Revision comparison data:
Content starts

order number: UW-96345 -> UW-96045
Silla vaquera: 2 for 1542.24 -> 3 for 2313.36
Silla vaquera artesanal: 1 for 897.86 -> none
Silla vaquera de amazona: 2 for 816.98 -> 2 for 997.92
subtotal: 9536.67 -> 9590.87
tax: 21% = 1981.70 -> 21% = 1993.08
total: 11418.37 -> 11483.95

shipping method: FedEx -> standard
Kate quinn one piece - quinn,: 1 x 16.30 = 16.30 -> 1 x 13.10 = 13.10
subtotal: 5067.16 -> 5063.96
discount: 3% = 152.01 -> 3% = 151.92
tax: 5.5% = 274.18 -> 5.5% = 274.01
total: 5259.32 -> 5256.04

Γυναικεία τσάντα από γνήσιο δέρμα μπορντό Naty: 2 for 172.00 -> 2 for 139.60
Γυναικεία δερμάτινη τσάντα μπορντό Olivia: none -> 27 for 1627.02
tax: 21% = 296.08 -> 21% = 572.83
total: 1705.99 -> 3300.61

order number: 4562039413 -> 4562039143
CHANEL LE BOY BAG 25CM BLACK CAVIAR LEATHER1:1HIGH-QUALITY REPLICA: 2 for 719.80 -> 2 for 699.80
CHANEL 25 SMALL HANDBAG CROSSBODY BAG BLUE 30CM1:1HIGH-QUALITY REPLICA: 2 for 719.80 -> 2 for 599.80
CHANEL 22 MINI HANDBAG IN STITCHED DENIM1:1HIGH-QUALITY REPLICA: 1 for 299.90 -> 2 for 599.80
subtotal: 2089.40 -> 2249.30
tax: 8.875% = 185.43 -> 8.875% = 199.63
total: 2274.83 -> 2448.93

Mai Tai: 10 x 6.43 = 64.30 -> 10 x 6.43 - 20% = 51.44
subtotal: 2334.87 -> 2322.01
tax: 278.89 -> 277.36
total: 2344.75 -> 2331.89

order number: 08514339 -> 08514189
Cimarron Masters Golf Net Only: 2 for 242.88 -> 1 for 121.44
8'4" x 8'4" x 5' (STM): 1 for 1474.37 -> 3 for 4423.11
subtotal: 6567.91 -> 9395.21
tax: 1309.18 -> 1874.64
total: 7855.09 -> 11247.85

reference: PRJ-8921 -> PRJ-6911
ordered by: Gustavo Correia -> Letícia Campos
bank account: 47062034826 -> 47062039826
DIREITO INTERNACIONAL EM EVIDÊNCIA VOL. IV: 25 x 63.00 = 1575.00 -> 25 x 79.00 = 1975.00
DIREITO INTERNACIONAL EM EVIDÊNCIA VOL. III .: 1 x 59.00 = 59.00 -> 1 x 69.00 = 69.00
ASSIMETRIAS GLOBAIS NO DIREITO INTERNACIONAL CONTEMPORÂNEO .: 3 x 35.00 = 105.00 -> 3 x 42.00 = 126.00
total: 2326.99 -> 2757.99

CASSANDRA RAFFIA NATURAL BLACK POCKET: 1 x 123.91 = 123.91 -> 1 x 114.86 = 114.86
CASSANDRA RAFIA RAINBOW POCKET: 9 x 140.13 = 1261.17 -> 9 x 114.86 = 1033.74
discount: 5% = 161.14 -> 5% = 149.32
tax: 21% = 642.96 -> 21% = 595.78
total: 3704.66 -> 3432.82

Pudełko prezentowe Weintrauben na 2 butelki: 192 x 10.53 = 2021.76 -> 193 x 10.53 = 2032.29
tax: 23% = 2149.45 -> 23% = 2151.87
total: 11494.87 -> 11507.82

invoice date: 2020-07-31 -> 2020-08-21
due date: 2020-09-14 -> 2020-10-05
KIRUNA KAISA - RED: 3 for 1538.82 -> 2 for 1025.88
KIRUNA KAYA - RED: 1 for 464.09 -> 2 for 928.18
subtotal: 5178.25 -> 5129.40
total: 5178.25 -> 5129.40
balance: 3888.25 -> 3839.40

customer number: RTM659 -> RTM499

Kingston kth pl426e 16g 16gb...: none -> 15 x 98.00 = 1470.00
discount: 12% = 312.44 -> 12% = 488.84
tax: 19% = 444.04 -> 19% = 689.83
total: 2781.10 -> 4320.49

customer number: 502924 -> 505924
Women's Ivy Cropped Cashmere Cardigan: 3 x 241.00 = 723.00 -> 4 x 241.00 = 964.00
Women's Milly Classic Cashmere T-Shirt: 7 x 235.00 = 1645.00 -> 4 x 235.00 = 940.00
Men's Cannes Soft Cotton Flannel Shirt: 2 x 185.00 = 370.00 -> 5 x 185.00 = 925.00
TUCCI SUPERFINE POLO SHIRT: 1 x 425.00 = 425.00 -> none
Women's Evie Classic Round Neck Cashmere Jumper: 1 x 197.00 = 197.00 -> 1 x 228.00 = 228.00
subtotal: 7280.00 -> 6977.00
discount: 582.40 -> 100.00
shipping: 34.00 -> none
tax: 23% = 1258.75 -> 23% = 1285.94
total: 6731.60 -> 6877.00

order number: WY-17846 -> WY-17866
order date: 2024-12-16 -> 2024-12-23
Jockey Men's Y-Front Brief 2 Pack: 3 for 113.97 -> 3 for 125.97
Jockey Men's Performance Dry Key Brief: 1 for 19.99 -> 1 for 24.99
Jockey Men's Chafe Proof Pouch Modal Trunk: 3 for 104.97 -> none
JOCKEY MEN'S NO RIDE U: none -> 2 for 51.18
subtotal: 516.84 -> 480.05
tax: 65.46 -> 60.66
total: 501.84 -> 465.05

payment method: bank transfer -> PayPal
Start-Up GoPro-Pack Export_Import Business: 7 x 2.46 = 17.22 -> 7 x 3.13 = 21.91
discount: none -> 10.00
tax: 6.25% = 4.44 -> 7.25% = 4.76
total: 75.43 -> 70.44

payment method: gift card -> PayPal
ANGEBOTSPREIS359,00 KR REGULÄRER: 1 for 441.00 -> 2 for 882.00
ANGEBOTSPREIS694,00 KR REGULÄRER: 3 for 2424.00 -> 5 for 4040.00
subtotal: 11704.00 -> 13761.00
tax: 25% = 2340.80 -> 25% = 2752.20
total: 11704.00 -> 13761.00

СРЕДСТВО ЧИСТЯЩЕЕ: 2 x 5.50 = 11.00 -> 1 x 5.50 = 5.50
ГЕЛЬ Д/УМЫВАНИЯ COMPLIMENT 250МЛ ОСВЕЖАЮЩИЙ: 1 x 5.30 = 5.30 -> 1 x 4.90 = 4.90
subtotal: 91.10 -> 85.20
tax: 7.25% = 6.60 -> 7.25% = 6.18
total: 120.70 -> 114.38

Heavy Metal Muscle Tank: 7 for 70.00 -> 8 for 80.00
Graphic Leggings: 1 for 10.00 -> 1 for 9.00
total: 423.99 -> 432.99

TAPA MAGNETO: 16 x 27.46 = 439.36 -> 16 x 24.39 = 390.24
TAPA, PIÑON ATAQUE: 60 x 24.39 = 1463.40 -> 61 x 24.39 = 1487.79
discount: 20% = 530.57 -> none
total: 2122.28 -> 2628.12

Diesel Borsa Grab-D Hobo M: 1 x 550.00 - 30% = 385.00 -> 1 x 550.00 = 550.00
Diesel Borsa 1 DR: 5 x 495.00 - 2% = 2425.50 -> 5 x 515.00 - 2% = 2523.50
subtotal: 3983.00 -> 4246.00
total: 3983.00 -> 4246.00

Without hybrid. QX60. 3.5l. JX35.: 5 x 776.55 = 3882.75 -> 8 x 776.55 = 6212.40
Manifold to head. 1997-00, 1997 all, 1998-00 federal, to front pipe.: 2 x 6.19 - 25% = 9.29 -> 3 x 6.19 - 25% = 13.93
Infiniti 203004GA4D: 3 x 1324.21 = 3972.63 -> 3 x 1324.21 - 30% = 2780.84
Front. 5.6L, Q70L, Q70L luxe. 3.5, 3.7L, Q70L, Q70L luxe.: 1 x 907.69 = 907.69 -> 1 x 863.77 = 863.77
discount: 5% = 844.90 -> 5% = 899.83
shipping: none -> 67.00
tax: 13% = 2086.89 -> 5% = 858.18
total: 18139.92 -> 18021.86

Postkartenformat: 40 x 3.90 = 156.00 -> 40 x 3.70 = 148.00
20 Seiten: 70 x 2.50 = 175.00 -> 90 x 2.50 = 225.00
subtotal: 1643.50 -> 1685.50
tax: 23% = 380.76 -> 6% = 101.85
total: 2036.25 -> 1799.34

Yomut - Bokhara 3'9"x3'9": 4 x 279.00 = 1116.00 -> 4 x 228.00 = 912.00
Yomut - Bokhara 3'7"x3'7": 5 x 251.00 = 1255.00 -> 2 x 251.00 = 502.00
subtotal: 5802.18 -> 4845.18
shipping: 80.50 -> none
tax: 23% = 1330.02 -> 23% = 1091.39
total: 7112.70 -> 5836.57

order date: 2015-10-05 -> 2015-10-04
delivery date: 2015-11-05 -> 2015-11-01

Content ends

TASK STATEMENT:
The answer is each line from the entries above in which the word "CHANEL" occurs.

EXERCISE OUTPUT:
CHANEL LE BOY BAG 25CM BLACK CAVIAR LEATHER1:1HIGH-QUALITY REPLICA: 2 for 719.80 -> 2 for 699.80
CHANEL 25 SMALL HANDBAG CROSSBODY BAG BLUE 30CM1:1HIGH-QUALITY REPLICA: 2 for 719.80 -> 2 for 599.80
CHANEL 22 MINI HANDBAG IN STITCHED DENIM1:1HIGH-QUALITY REPLICA: 1 for 299.90 -> 2 for 599.80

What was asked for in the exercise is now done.